His house in Professor’s Square was the first in Britain to be lit by electricity, in this case, carbon arc, not the incandescent bulb invented later by Alva Edison.
There is a film in the Hunterian Museum of Kelvin dancing with ‘Dryads’ near Drymen.
Kelvin was responsible for re-designing the interior of Brunel’s Great Eastern ocean going ship with its enormous paddle wheel. This was to facilitate the laying the transatlantic telephone cable.
Incidentally, Bell, the inventor of the telephone, stopped off at Glasgow University to visit Kelvin en route to London to present a pair of ivory Telephons to Queen Victoria. Bell was on his honeymoon, but it seems business came before pleasure.
Lord Kelvin was implicated in the KOSMOID swindle when a con man extracted large amounts of money from West of Scotland investors to start up a factory above the ‘crags’ in Dumbarton to make gold from lead...naturally. Needless to say, the con man vanished down the Clyde with the money and there was nae gold to be had. Other major investors conned included the great iron makers, the Bairds of Gartsherrie. The ‘K’ of KOSMOID stands for Kelvin.

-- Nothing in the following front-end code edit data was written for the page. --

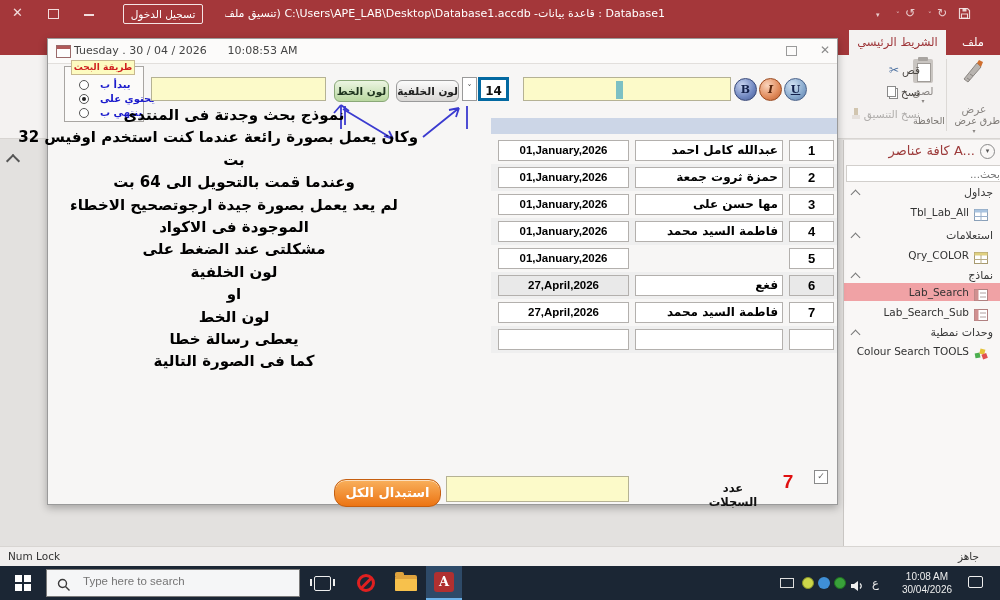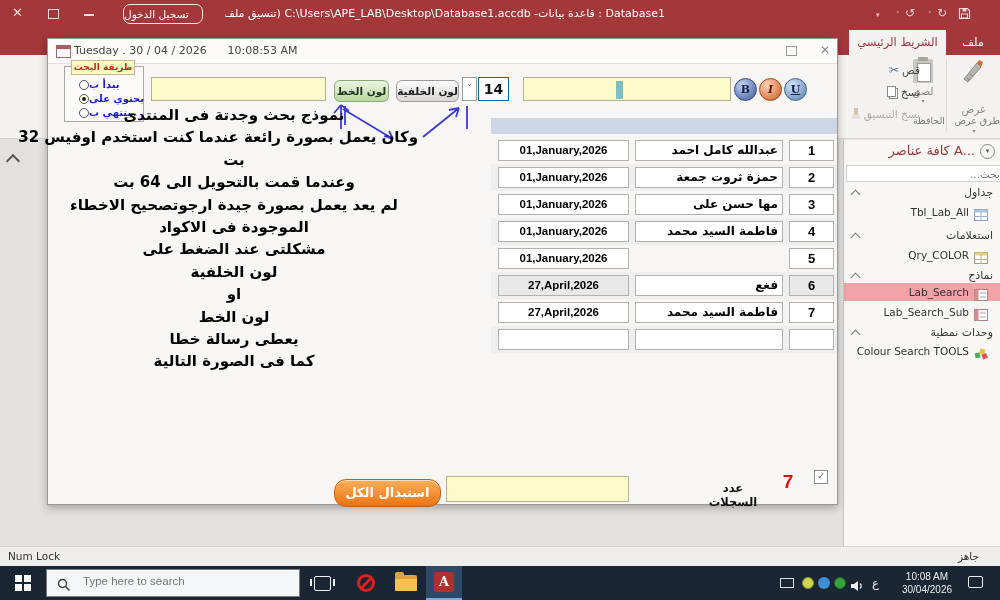"تسجيل الدخول" .login-btn { border-radius: 7px -> 2px; text-align: none -> center }
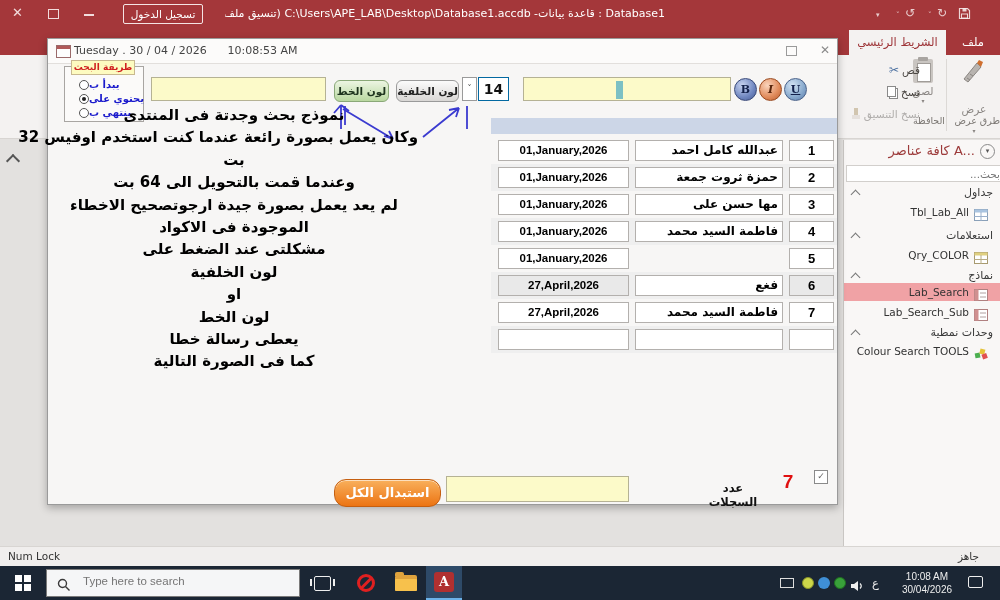"يبدأ ب" .radio-row { gap: 0 -> 11px }
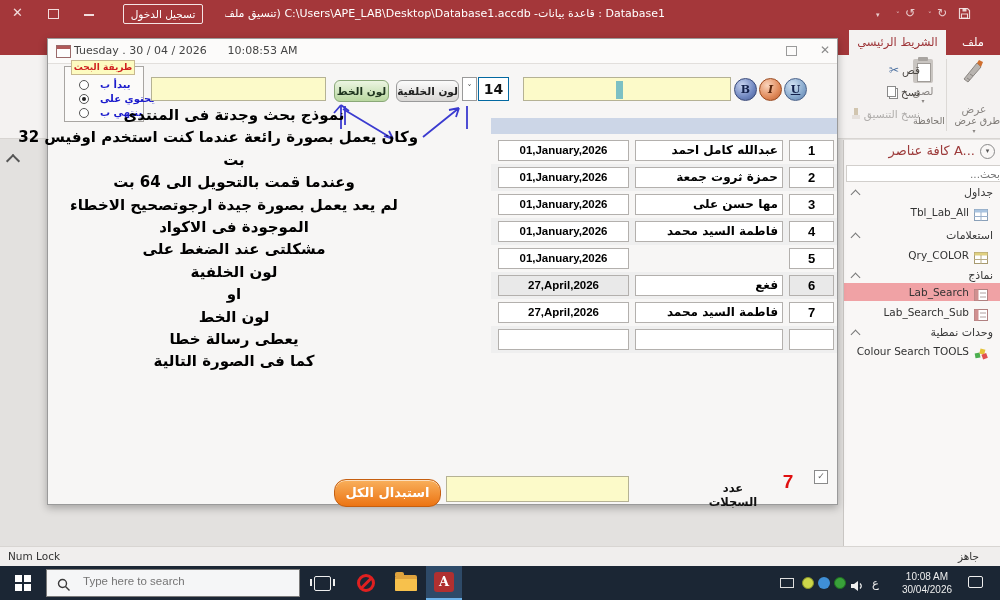"14" .size-box { border: 1px solid #0369a1 -> 3px solid #0369a1; font-size: 14px -> 12px }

A student of Kelvin’s, naval architect Percy Pilcher, was almost the first man to fly when he was killed in a crash on a hillside above Duntocher in 1898. He was about to fit a Daimler petrol engine to his glider and would have beaten the Wright brothers by a decade. A full-scale model of Pilcher’s glider is or was in the Transport Museum in Glasgow. There is a also a wee bit of film of Pilcher, who was inspired by the German glider enthusiast Otto Lilenthal, jumping of various hilltops in the west of Scotland.